Repeat only the stretch of lines below that runs from the line with "UGG Classic Thick-Soled" through the line with "total: 14363.75 -> 13258.56", unaltered.

**DATA TO PROCESS**:
-------------------------

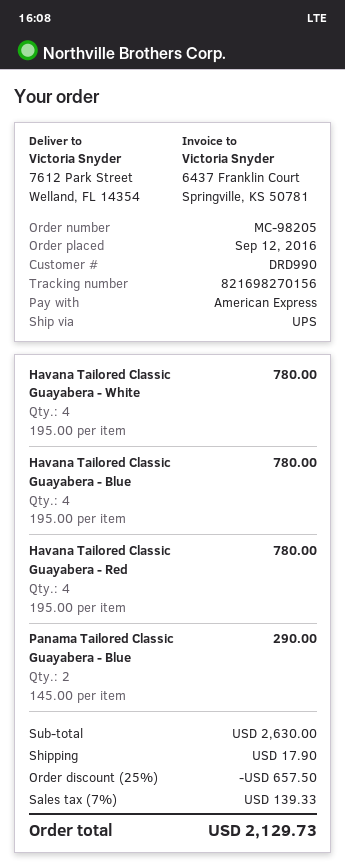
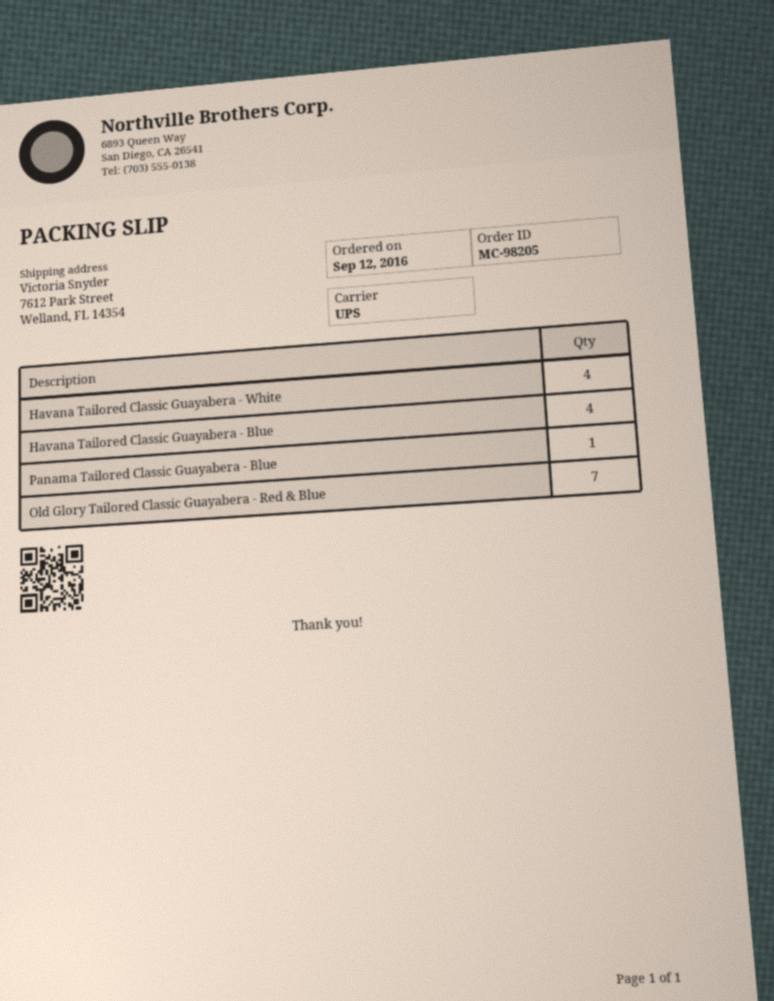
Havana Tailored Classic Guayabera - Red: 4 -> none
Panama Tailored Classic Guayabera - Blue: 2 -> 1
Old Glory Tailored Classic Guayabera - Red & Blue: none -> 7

-------------------------

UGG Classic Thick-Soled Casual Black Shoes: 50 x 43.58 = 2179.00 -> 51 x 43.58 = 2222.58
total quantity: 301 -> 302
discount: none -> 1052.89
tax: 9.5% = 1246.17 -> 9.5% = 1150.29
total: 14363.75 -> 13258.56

-------------------------

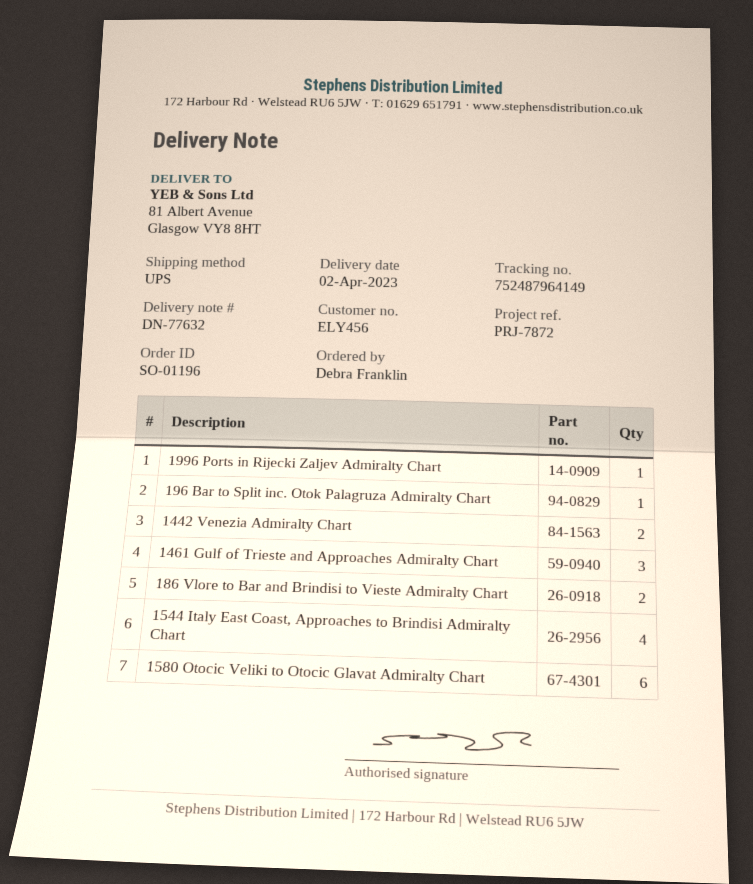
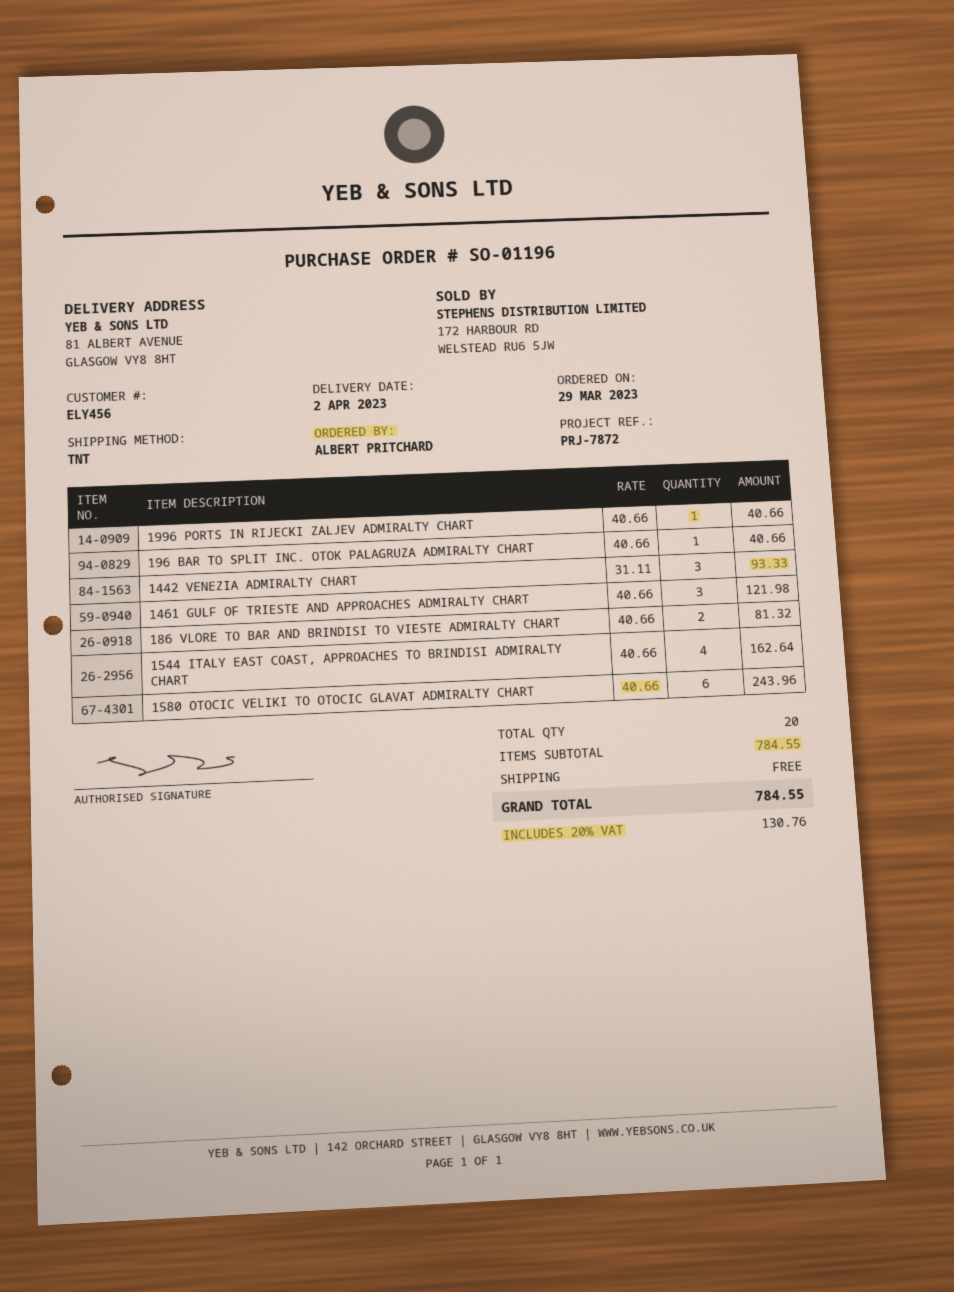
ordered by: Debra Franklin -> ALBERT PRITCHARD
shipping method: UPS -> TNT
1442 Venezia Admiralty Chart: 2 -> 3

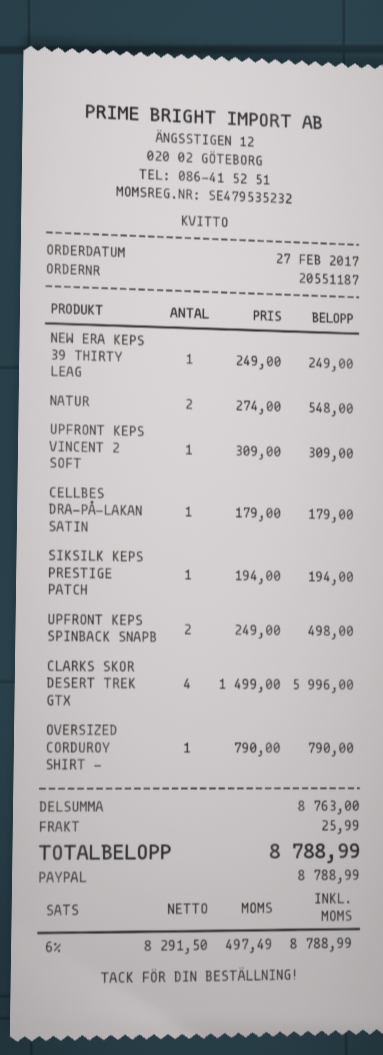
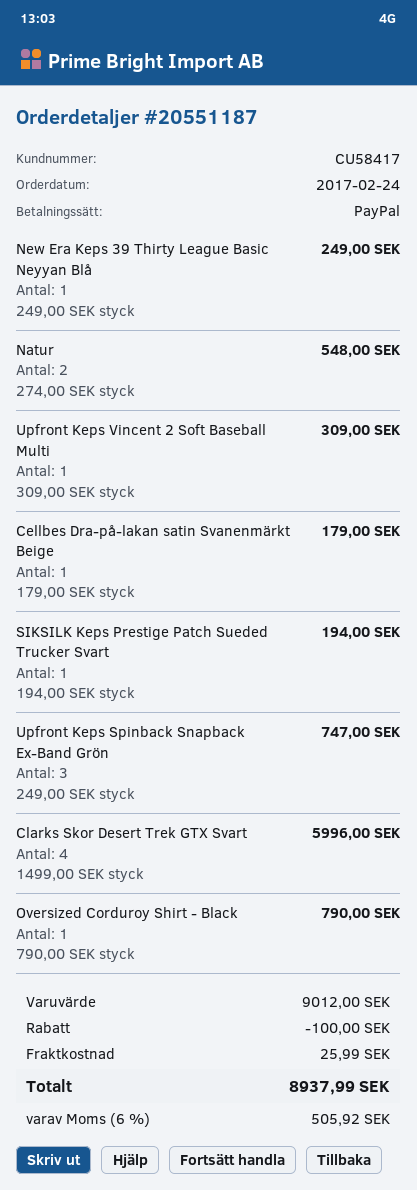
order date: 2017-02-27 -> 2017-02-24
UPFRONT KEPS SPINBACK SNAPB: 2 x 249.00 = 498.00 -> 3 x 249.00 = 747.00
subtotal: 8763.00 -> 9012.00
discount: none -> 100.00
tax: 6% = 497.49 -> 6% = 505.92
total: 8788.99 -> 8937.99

-------------------------

**OUTPUT**:
UGG Classic Thick-Soled Casual Black Shoes: 50 x 43.58 = 2179.00 -> 51 x 43.58 = 2222.58
total quantity: 301 -> 302
discount: none -> 1052.89
tax: 9.5% = 1246.17 -> 9.5% = 1150.29
total: 14363.75 -> 13258.56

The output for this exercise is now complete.